* _THE PROBLEM_
Restate word for word the lines of the records below, starting at the line that contains "JOYFUL DELIGHT: 2" and ending at the line that contains "total: 14151.79 -> 13774.13", with both of those lines included and nothing else.
*** Opening of RECORDS SHOWN ***
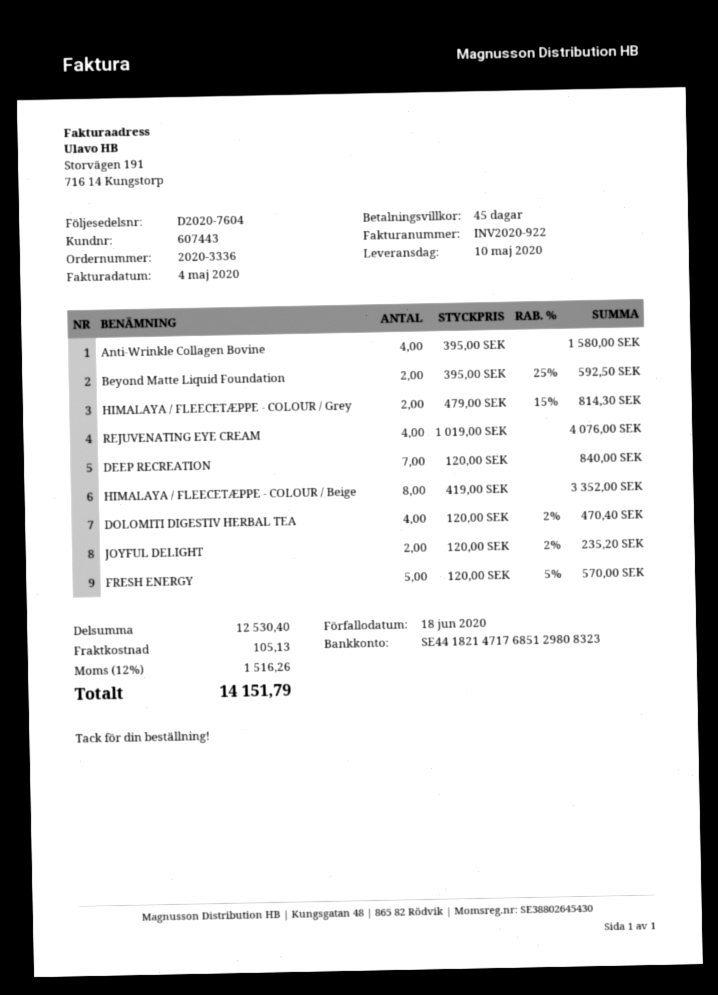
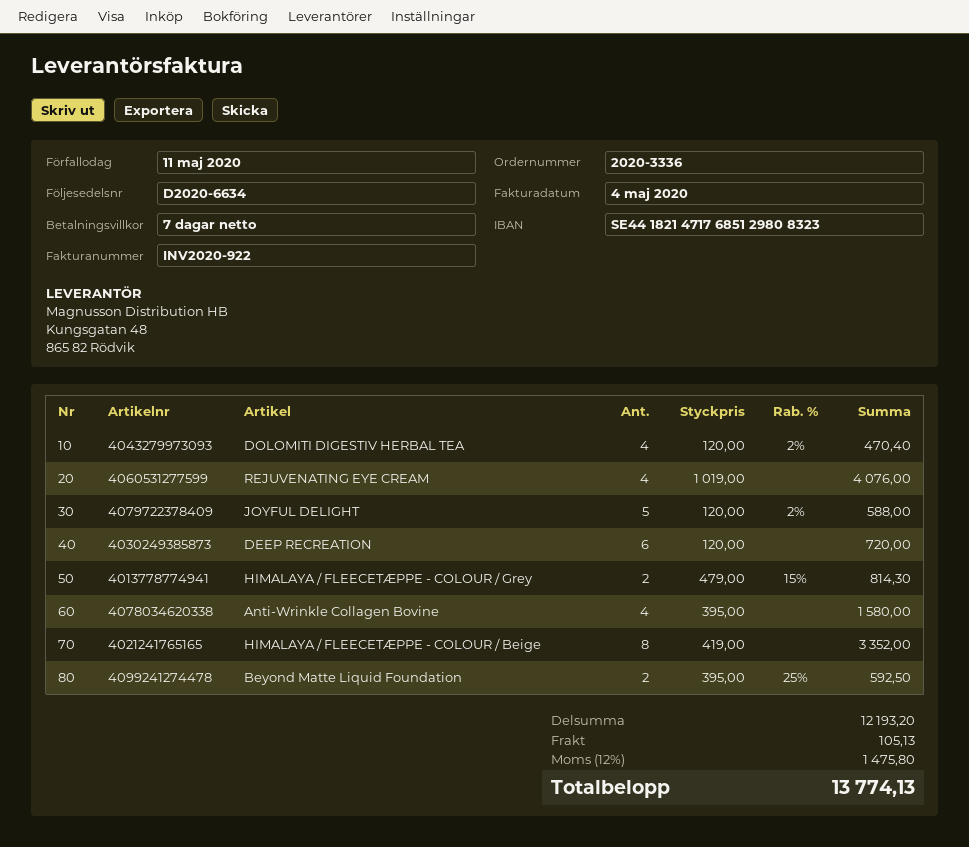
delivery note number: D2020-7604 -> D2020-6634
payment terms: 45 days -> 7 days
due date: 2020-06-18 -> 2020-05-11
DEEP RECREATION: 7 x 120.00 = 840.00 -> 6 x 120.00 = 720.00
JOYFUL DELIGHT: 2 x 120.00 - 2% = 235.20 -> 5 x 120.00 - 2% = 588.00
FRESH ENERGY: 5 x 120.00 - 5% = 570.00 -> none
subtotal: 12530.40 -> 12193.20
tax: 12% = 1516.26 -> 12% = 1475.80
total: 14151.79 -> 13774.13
*** Close of RECORDS SHOWN ***
*** Opening of RECORDS SHOWN ***
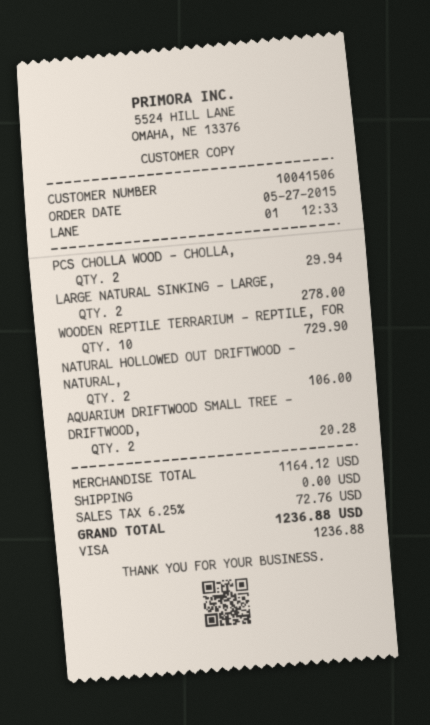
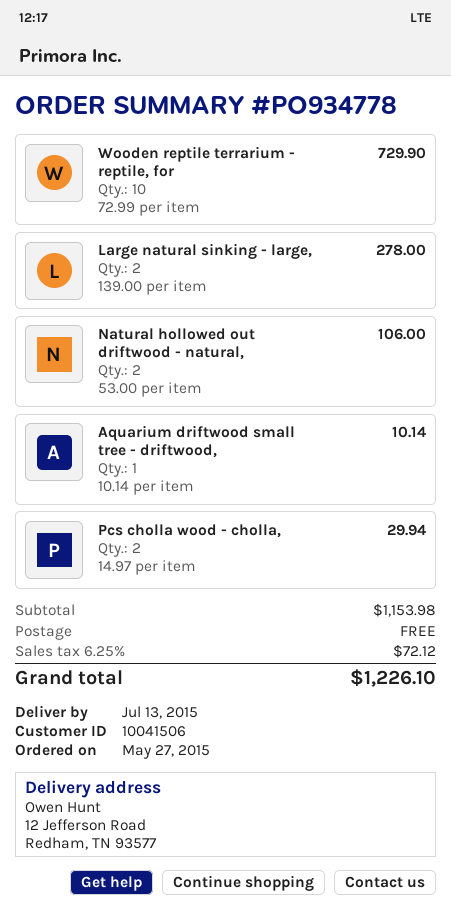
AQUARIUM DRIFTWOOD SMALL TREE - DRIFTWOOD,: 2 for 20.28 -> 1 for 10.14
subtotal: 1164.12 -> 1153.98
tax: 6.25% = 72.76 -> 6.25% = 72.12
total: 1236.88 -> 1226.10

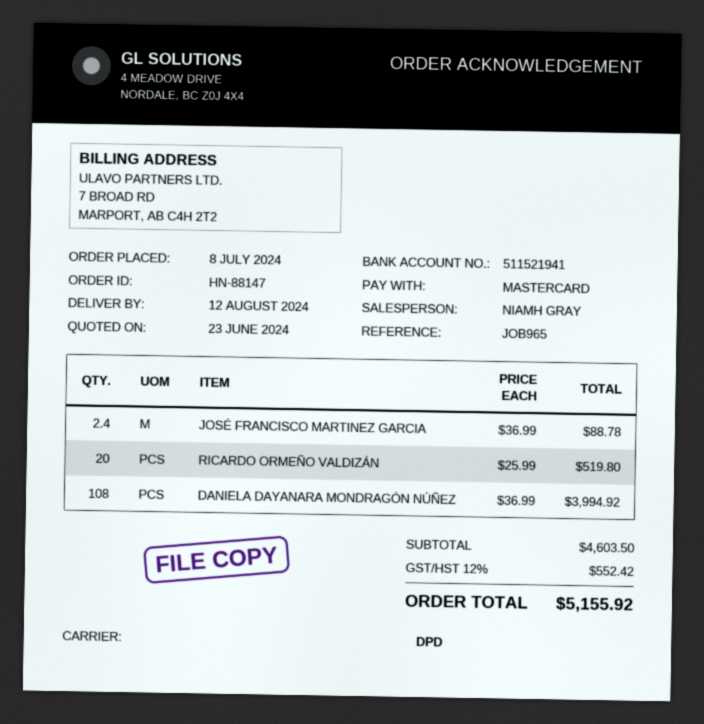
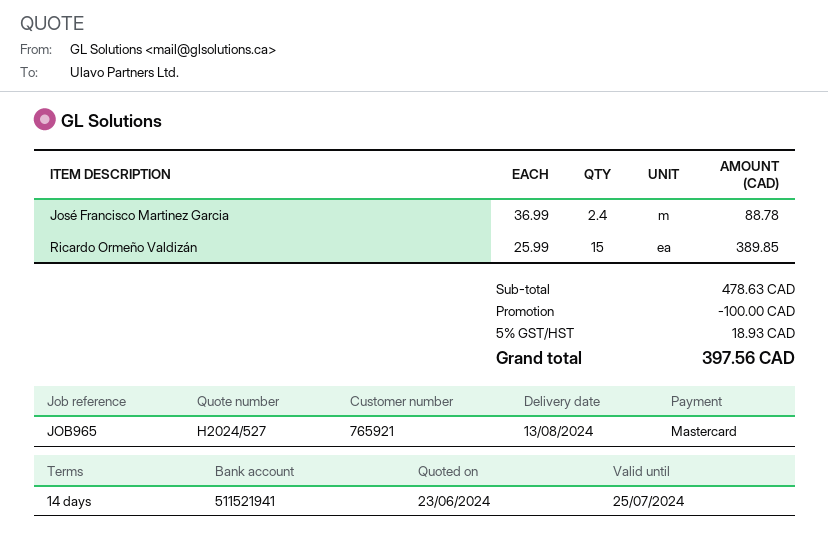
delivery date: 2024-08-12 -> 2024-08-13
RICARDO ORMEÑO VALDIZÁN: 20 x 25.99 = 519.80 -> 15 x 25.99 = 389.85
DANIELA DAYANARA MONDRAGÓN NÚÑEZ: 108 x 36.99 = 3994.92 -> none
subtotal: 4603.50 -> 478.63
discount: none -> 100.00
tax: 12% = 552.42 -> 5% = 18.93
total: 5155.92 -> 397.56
*** Close of RECORDS SHOWN ***
* _PROBLEM SOLUTION_
JOYFUL DELIGHT: 2 x 120.00 - 2% = 235.20 -> 5 x 120.00 - 2% = 588.00
FRESH ENERGY: 5 x 120.00 - 5% = 570.00 -> none
subtotal: 12530.40 -> 12193.20
tax: 12% = 1516.26 -> 12% = 1475.80
total: 14151.79 -> 13774.13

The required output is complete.